Missing data in hierarchical linear model

Hi all,

I’m building a linear hierarchical model with missing data (see below). I modeled missing data for the dependent variable through indexing and combining the observed and missing components of the respective vector (following section 11.3 in the manual).

Did I implement this correctly? Would I model missing values for independent variables in the same way? Currently the model is not very fast, and more problematically, does not mix very well - any ideas on how to improve on this?

Any advice would be much appreciated!

int N; //number of level 1-observations
int M; //number of level 2-observations
int K; //number of fixed level-1 predictors
int R; //number of random level-1 predictors 
int U; //number of level 2 predictors
matrix[N,K] X_f; //level-1 variables, fixed effects
matrix[N,R] X_r; //level-1 variables, random effects; including column of ones for random intercept
matrix[M,U] X2; //level-2 variables, including column of ones for grand intercept 
int g[N]; //grouping variable
int<lower = 0> nmis_y; // number of missing y
int<lower = 1, upper = N> ii_obs[N-nmis_y]; // index, observed y
int<lower = 1, upper = N> ii_mis[nmis_y]; // index, missing y
real y_obs[N-nmis_y]; // observed y's
matrix[U,R] gamma; // level 2 predictors
corr_matrix[R] Omega; // correlation matrix
vector<lower=0>[R] sigma_l2; // variances, level 2
real<lower=0> sigma_l1; // variance, level 1
vector[K] beta_f; //level-1 predictors, fixed
vector[R] beta_r[M]; //level-1 predictors, random
real y_mis[nmis_y]; // missing y values
transformed parameters{
matrix[R,R] vcov_l2; // var-covariance matrix, level 2
real y[N]; // merged vector of observed and missing y
vector[N] xb_l1; // xbeta, level 1
vector[R] xb_l2[M]; // xbetas, level 2
// compute vcov values
vcov_l2 <- quad_form_diag(Omega, sigma_l2); 
// compute xbetas
for(n in 1:N) //level 1
  xb_l1[n] <- X_f[n]*beta_f+X_r[n]*beta_r[g[n]];
for (m in 1:M) //level 2
  xb_l2[m] <- (X2[m] * gamma)';
// merge observed and missing y
y[ii_obs] = y_obs;
y[ii_mis] = y_mis;
sigma_l1 ~ cauchy(0,1); 
sigma_l2 ~ cauchy(0,1); 
Omega ~ lkj_corr(R); 
to_vector(gamma) ~ normal(0, 10); 
beta_f ~ normal(0,10); 
beta_r ~ multi_normal(xb_l2, vcov_l2); 
y ~ normal(xb_l1, sigma_l1);

Indent your code—it’s much easier to read!

In terms of content, the approach you’re taking will work to inferring y[ii_mis], but it’s much more efficient given that the y[ii_mis] are conditionally independent here to just generate them in the generated quantities block using the RNG.
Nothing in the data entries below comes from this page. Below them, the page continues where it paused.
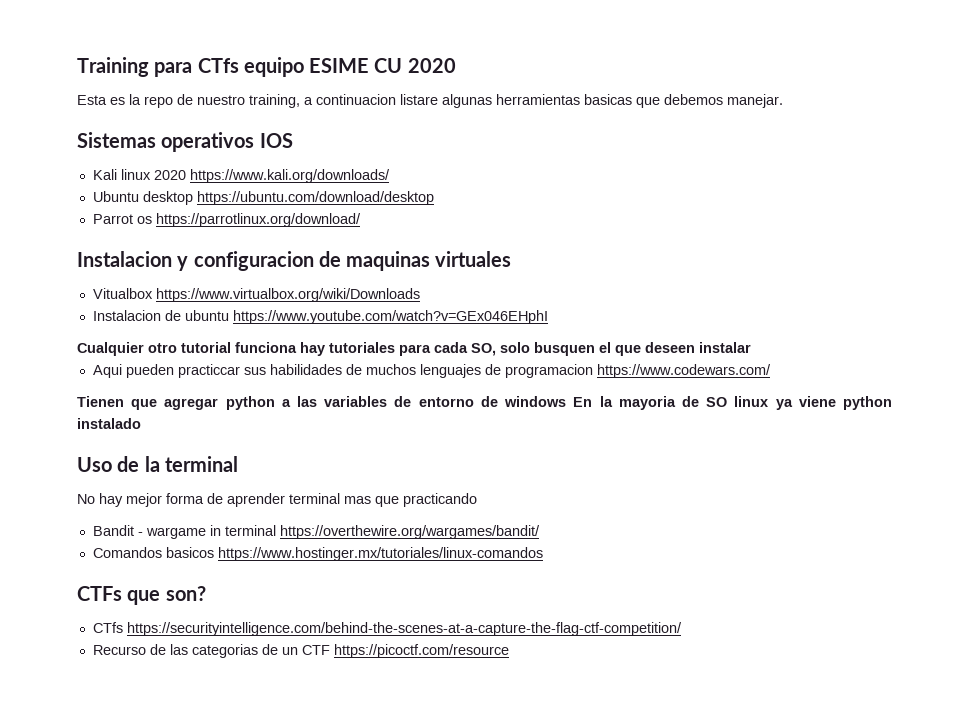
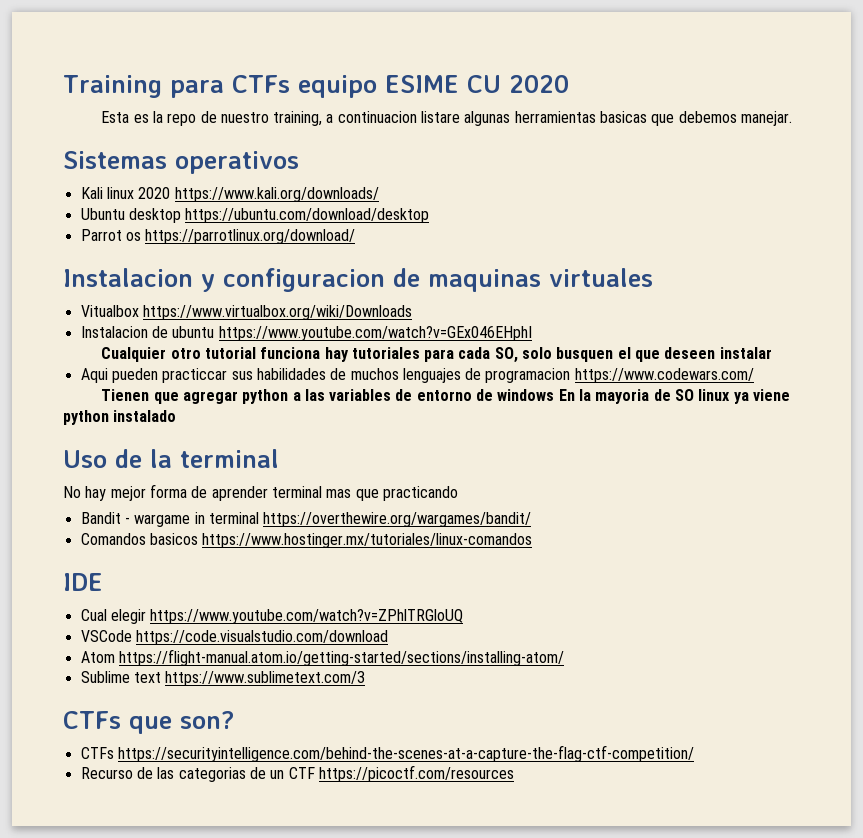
[197,58,239,73] CTfs -> [231,75,290,93] CTFs
[259,133,293,148] IOS -> (299, 162) none
(543, 554) none -> [63,573,103,591] [80,609,464,624] [80,630,388,645] [80,649,564,666] [80,671,366,686] // IDE // Cual elegir https://www.youtube.com/watch?v=ZPhlTRGloUQ // VSCode https://code.visualstudio.com/download // Atom https://flight-manual.atom.io/getting-started/sections/installing-atom/ // Sublime text https://www.sublimetext.com/3
[92,622,123,633] CTfs -> [80,747,114,759] CTFs
[333,644,509,658] https://picoctf.com/resource -> [318,765,514,782] https://picoctf.com/resources

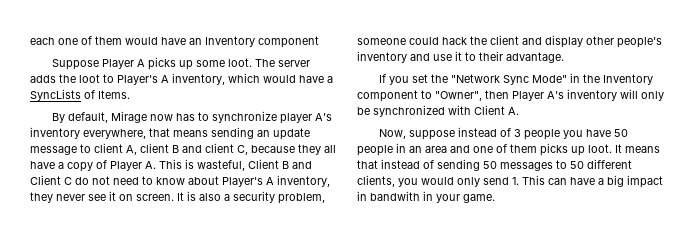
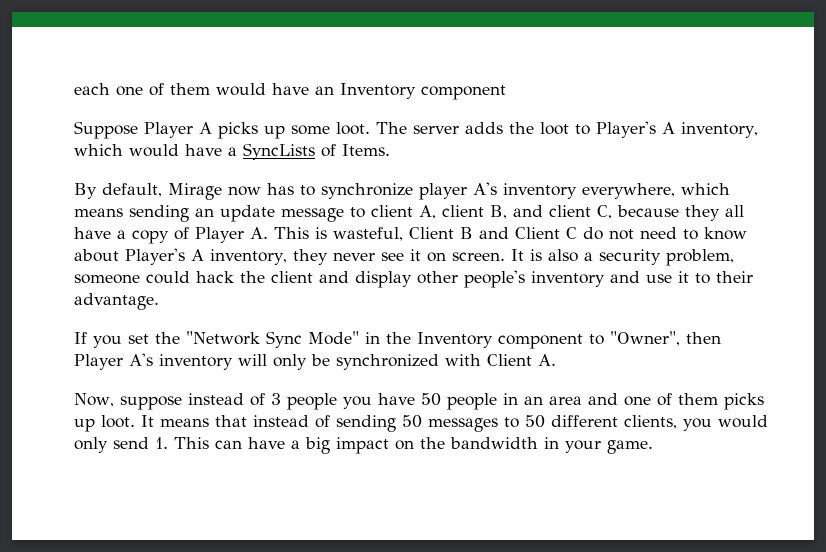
[149,128,170,137] that -> [681,183,730,195] which
[172,145,179,153] B -> [490,205,507,219] B,
[357,191,420,201] in bandwith -> [395,437,538,450] on the bandwidth

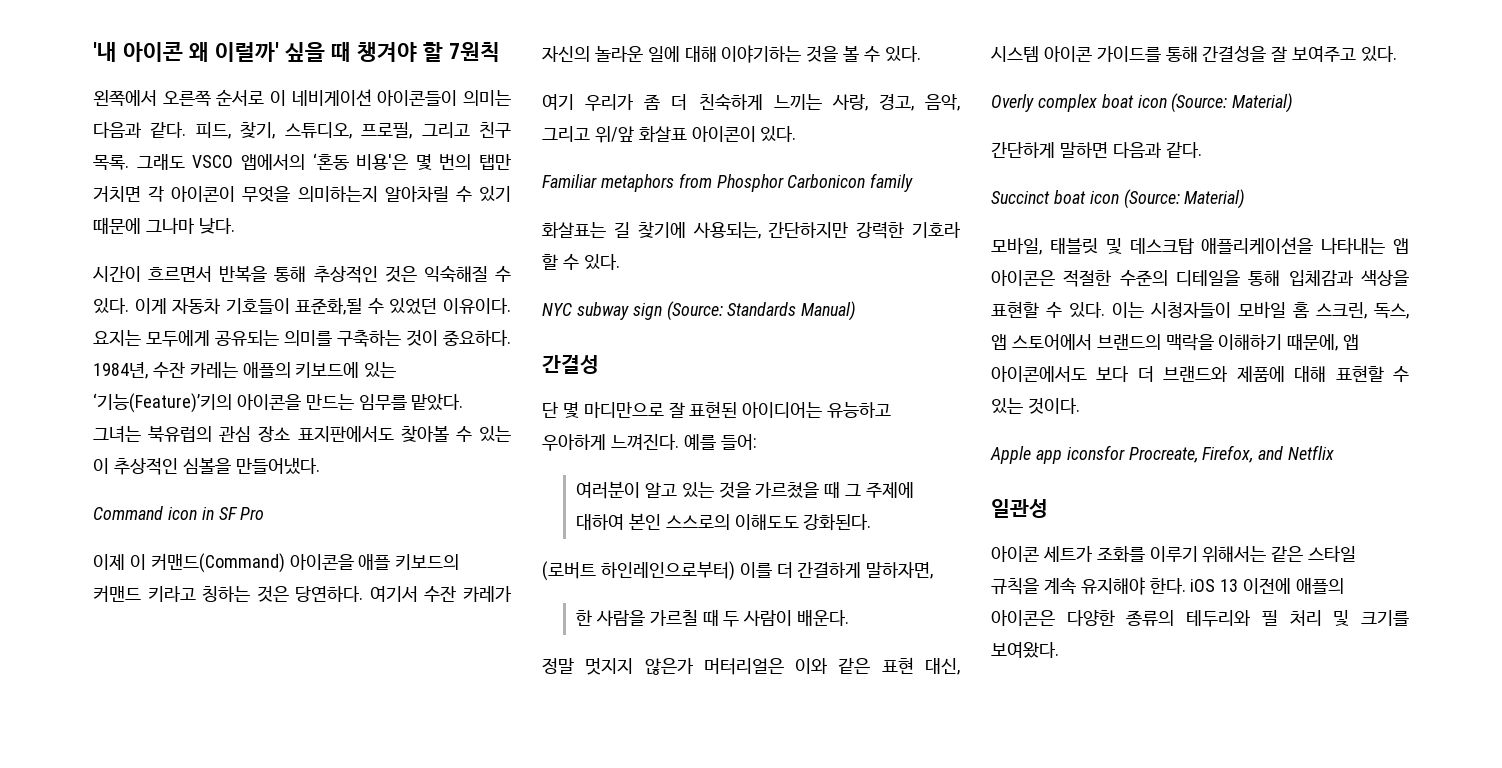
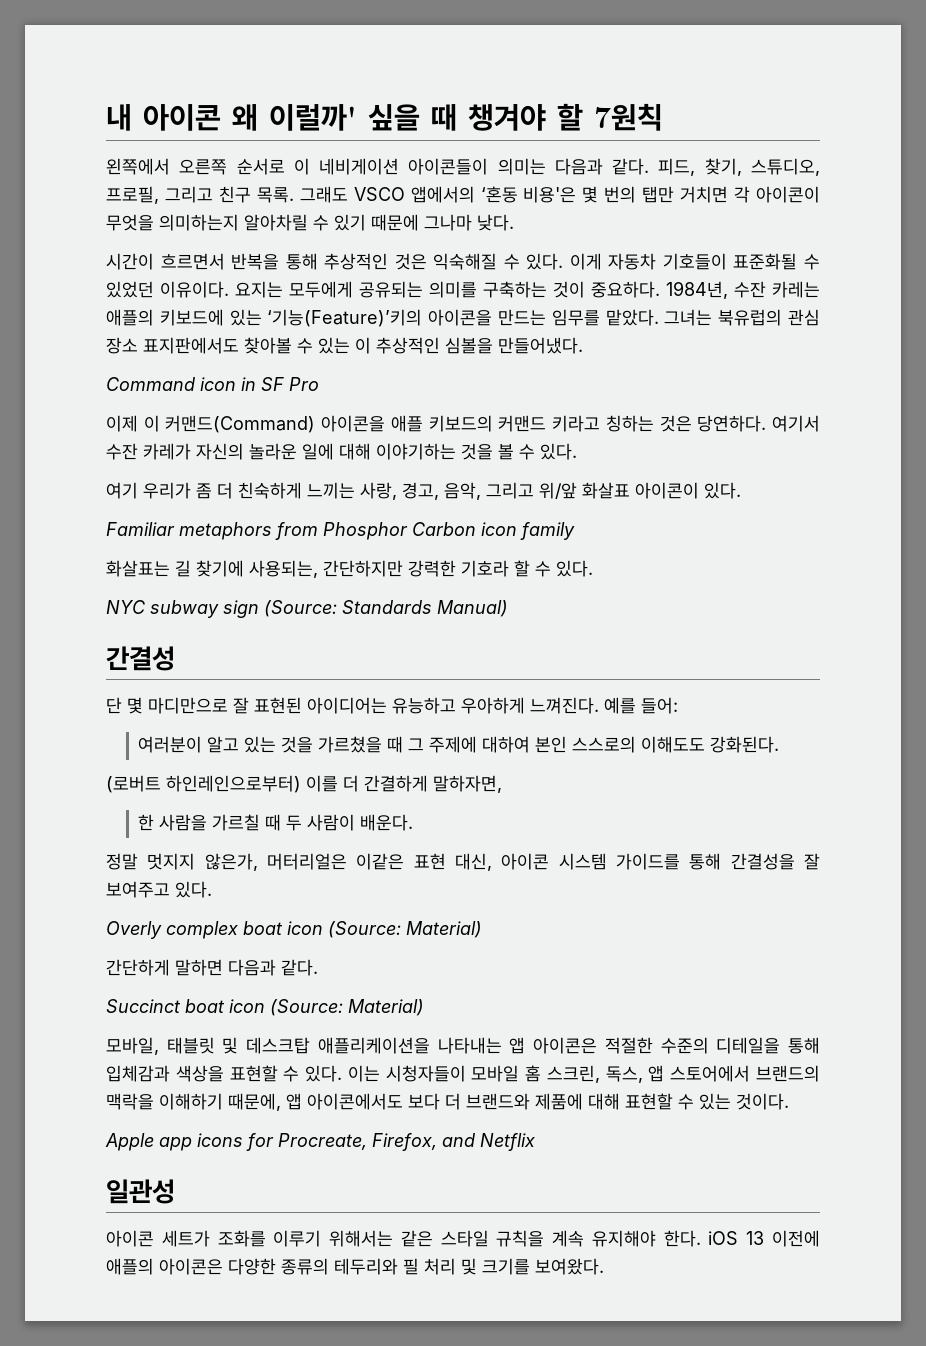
[93,42,117,62] '내 -> [106,104,132,131] 내
[295,297,363,315] 표준화,될 -> [733,253,798,270] 표준화될
[787,174,866,188] Carbonicon -> [412,522,517,536] Carbon icon
[644,657,960,675] [991,46,1092,62] 않은가 머터리얼은 이와 같은 표현 대신, 시스템 아이콘 -> [204,853,607,871] 않은가, 머터리얼은 이같은 표현 대신, 아이콘 시스템
[1066,445,1125,460] iconsfor -> [197,1133,274,1151] icons for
But the approach you take will generalize to missing predictors.

Bob, thank you!

Actually, would the code also be more efficient if I do not store the y values? Can this be done by commenting it out {} within the generated quantities block?

I can’t quite figure out how to implement your recommendation.

If I move y[ii_mis] = y_mis; to the generated quantities block I get the following error:

PARSER EXPECTED: <one of the following:
a variable declaration, beginning with type
(int, real, vector, row_vector, matrix, unit_vector,
simplex, ordered, positive_ordered,
corr_matrix, cov_matrix,
cholesky_corr, cholesky_cov
or a
or ‘}’ to close variable declarations and definitions>

If I also move the variable declaration, stan warns me that the model can’t be estimated because “y does not exist”.

Any ideas?

If you don’t store them, why generate them?

If you attach your whole program, we can help debug syntax. Otherwise, it’s too hard to guess what might be going on. This looks like a syntax error rather than a conceptual one.

Hi @bbecker , by any chance, do you remember what did you do with this? I’m working on a similar problem.